Task details
Leave every picture out and write out the records below exactly.

Data for the task

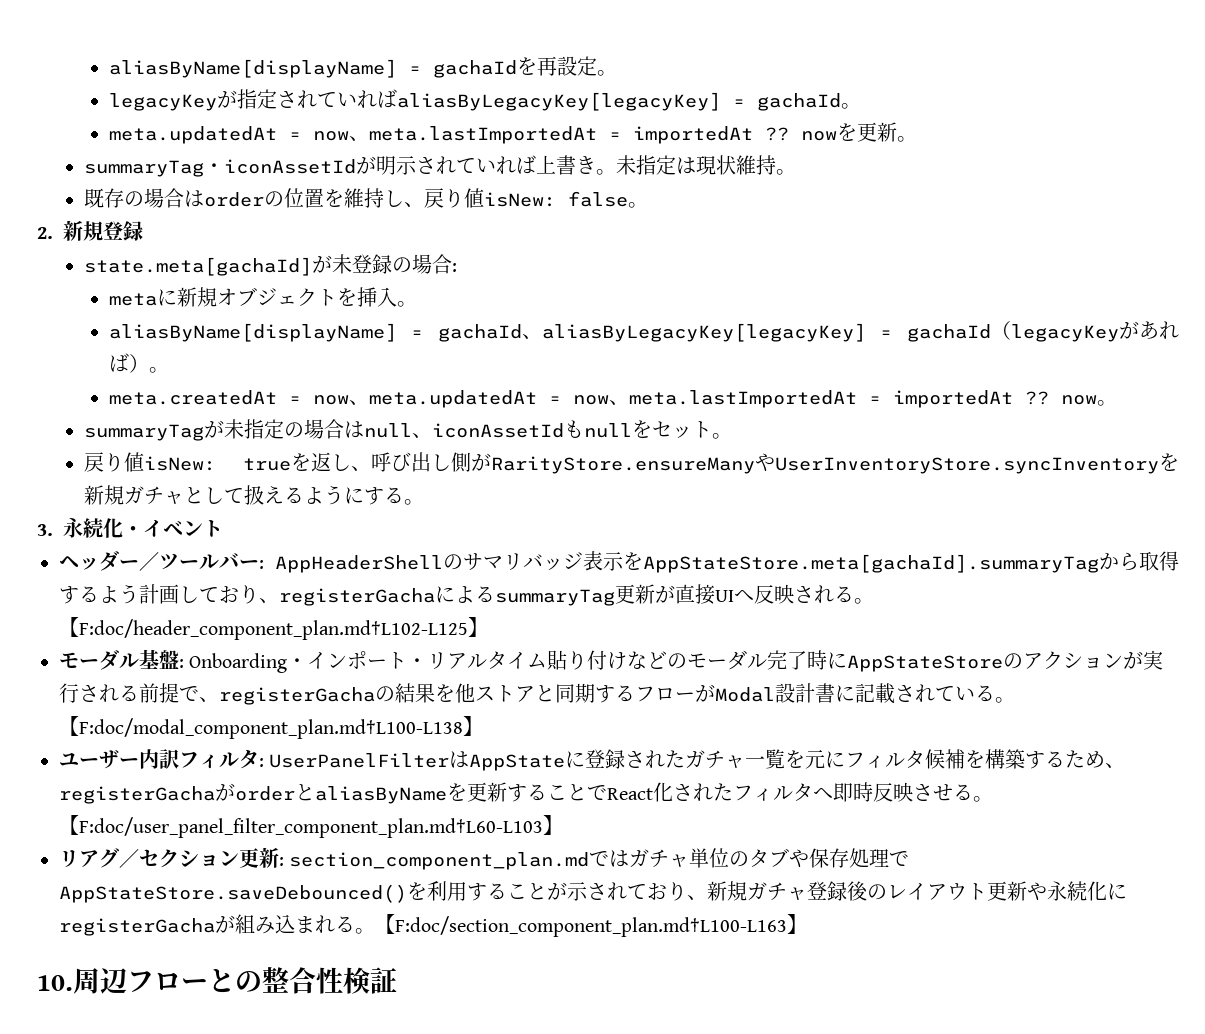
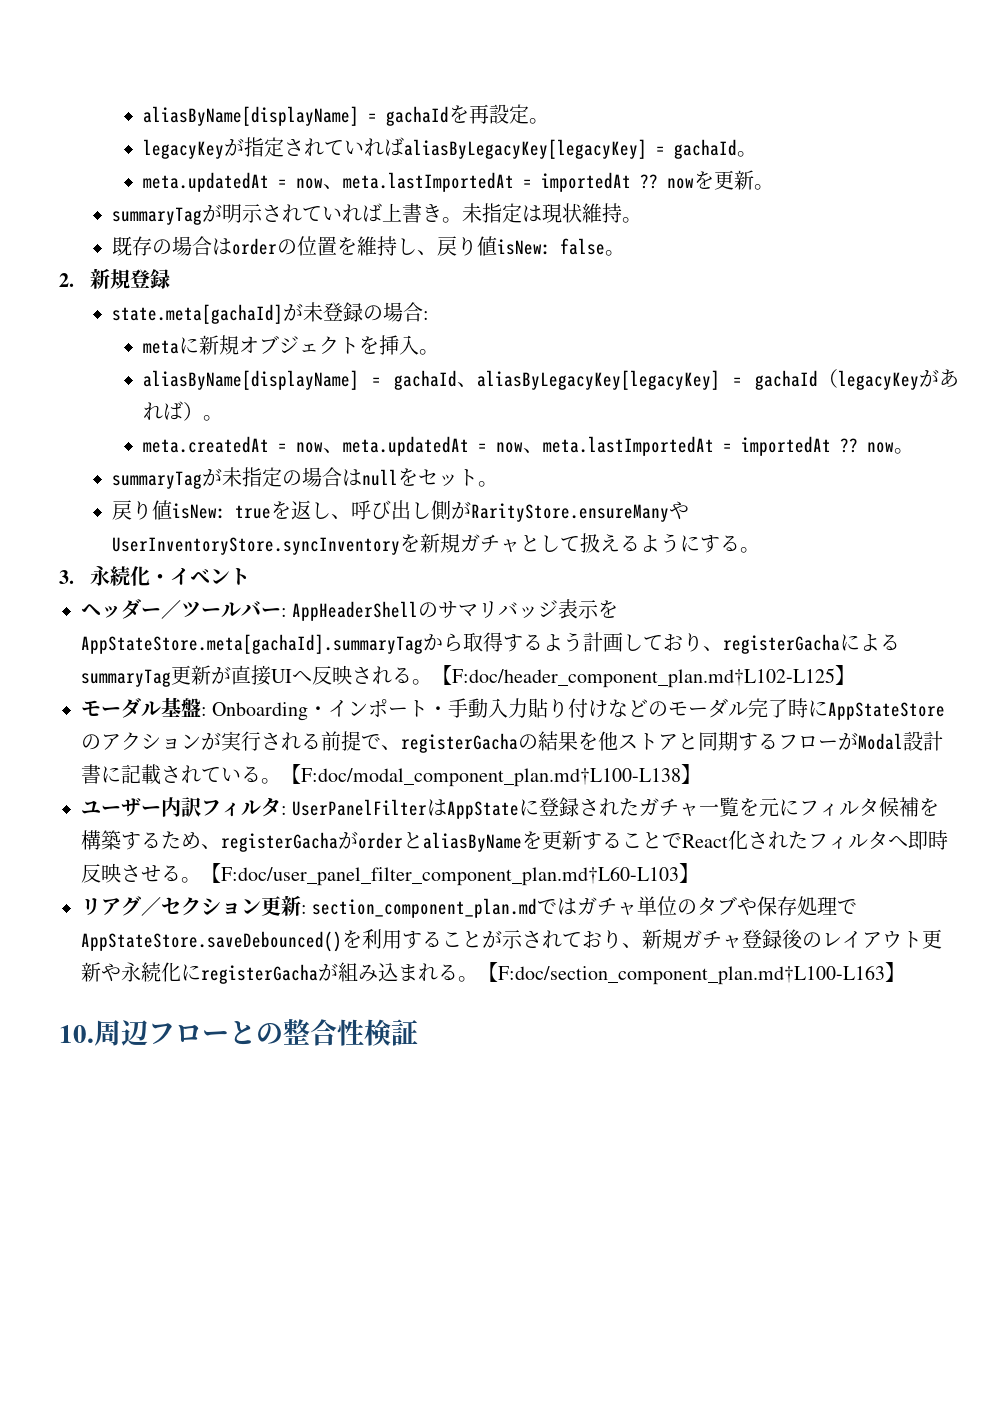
- summaryTag・iconAssetIdが明示されていれば上書き。
+ summaryTagが明示されていれば上書き。
- summaryTagが未指定の場合はnull、iconAssetIdもnullをセット。
+ summaryTagが未指定の場合はnullをセット。
- モーダル基盤: Onboarding・インポート・リアルタイム貼り付けなどのモーダル完了時にAppStateStoreのアクションが実行される前提で、registerGachaの結果を他ストアと同期するフローがModal設計書に記載されている。
+ モーダル基盤: Onboarding・インポート・手動入力貼り付けなどのモーダル完了時にAppStateStoreのアクションが実行される前提で、registerGachaの結果を他ストアと同期するフローがModal設計書に記載されている。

Answer box
- summaryTag・iconAssetIdが明示されていれば上書き。
+ summaryTagが明示されていれば上書き。
- summaryTagが未指定の場合はnull、iconAssetIdもnullをセット。
+ summaryTagが未指定の場合はnullをセット。
- モーダル基盤: Onboarding・インポート・リアルタイム貼り付けなどのモーダル完了時にAppStateStoreのアクションが実行される前提で、registerGachaの結果を他ストアと同期するフローがModal設計書に記載されている。
+ モーダル基盤: Onboarding・インポート・手動入力貼り付けなどのモーダル完了時にAppStateStoreのアクションが実行される前提で、registerGachaの結果を他ストアと同期するフローがModal設計書に記載されている。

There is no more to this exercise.